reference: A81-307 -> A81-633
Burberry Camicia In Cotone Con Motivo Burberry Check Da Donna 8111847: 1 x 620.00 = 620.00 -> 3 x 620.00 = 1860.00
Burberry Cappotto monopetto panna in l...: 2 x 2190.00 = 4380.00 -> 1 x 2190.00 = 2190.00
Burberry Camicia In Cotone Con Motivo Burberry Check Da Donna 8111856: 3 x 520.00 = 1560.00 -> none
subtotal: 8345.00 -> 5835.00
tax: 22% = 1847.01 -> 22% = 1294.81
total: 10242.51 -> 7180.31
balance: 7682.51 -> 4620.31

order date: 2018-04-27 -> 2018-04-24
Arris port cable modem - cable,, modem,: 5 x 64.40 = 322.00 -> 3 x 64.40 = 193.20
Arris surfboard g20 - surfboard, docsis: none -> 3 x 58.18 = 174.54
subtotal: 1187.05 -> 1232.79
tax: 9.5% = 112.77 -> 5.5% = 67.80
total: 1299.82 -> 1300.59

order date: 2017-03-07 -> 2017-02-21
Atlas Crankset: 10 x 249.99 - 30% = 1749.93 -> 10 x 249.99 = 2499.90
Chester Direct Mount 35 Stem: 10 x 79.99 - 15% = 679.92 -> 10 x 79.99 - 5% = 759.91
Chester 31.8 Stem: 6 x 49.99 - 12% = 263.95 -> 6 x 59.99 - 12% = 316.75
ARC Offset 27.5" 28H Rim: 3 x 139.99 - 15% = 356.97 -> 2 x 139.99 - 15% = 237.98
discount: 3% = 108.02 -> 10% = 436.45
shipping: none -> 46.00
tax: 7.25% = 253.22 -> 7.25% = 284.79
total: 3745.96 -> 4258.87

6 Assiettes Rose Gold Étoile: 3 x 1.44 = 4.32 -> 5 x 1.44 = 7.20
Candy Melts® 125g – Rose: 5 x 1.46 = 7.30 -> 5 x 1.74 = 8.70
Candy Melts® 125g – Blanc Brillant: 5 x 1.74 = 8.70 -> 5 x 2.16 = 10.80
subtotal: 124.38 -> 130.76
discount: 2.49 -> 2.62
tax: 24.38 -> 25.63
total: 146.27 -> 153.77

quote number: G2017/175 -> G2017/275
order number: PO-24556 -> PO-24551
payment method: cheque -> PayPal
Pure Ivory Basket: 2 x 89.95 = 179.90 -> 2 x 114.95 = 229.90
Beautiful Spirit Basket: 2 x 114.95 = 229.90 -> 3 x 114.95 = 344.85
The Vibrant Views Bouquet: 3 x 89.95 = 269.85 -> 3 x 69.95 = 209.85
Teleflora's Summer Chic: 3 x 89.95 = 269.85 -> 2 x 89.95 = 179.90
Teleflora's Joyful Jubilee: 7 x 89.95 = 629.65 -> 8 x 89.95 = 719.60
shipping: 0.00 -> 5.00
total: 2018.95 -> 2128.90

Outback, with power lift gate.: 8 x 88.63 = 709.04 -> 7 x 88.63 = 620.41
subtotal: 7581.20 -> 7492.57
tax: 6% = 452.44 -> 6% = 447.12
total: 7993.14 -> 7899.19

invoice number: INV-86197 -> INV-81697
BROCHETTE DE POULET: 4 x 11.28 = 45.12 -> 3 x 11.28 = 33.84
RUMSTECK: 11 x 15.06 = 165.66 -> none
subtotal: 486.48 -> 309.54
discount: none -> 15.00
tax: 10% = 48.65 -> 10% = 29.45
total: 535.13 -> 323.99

*****

Each record above has to be printed again, word for word.

reference: A81-307 -> A81-633
Burberry Camicia In Cotone Con Motivo Burberry Check Da Donna 8111847: 1 x 620.00 = 620.00 -> 3 x 620.00 = 1860.00
Burberry Cappotto monopetto panna in l...: 2 x 2190.00 = 4380.00 -> 1 x 2190.00 = 2190.00
Burberry Camicia In Cotone Con Motivo Burberry Check Da Donna 8111856: 3 x 520.00 = 1560.00 -> none
subtotal: 8345.00 -> 5835.00
tax: 22% = 1847.01 -> 22% = 1294.81
total: 10242.51 -> 7180.31
balance: 7682.51 -> 4620.31

order date: 2018-04-27 -> 2018-04-24
Arris port cable modem - cable,, modem,: 5 x 64.40 = 322.00 -> 3 x 64.40 = 193.20
Arris surfboard g20 - surfboard, docsis: none -> 3 x 58.18 = 174.54
subtotal: 1187.05 -> 1232.79
tax: 9.5% = 112.77 -> 5.5% = 67.80
total: 1299.82 -> 1300.59

order date: 2017-03-07 -> 2017-02-21
Atlas Crankset: 10 x 249.99 - 30% = 1749.93 -> 10 x 249.99 = 2499.90
Chester Direct Mount 35 Stem: 10 x 79.99 - 15% = 679.92 -> 10 x 79.99 - 5% = 759.91
Chester 31.8 Stem: 6 x 49.99 - 12% = 263.95 -> 6 x 59.99 - 12% = 316.75
ARC Offset 27.5" 28H Rim: 3 x 139.99 - 15% = 356.97 -> 2 x 139.99 - 15% = 237.98
discount: 3% = 108.02 -> 10% = 436.45
shipping: none -> 46.00
tax: 7.25% = 253.22 -> 7.25% = 284.79
total: 3745.96 -> 4258.87

6 Assiettes Rose Gold Étoile: 3 x 1.44 = 4.32 -> 5 x 1.44 = 7.20
Candy Melts® 125g – Rose: 5 x 1.46 = 7.30 -> 5 x 1.74 = 8.70
Candy Melts® 125g – Blanc Brillant: 5 x 1.74 = 8.70 -> 5 x 2.16 = 10.80
subtotal: 124.38 -> 130.76
discount: 2.49 -> 2.62
tax: 24.38 -> 25.63
total: 146.27 -> 153.77

quote number: G2017/175 -> G2017/275
order number: PO-24556 -> PO-24551
payment method: cheque -> PayPal
Pure Ivory Basket: 2 x 89.95 = 179.90 -> 2 x 114.95 = 229.90
Beautiful Spirit Basket: 2 x 114.95 = 229.90 -> 3 x 114.95 = 344.85
The Vibrant Views Bouquet: 3 x 89.95 = 269.85 -> 3 x 69.95 = 209.85
Teleflora's Summer Chic: 3 x 89.95 = 269.85 -> 2 x 89.95 = 179.90
Teleflora's Joyful Jubilee: 7 x 89.95 = 629.65 -> 8 x 89.95 = 719.60
shipping: 0.00 -> 5.00
total: 2018.95 -> 2128.90

Outback, with power lift gate.: 8 x 88.63 = 709.04 -> 7 x 88.63 = 620.41
subtotal: 7581.20 -> 7492.57
tax: 6% = 452.44 -> 6% = 447.12
total: 7993.14 -> 7899.19

invoice number: INV-86197 -> INV-81697
BROCHETTE DE POULET: 4 x 11.28 = 45.12 -> 3 x 11.28 = 33.84
RUMSTECK: 11 x 15.06 = 165.66 -> none
subtotal: 486.48 -> 309.54
discount: none -> 15.00
tax: 10% = 48.65 -> 10% = 29.45
total: 535.13 -> 323.99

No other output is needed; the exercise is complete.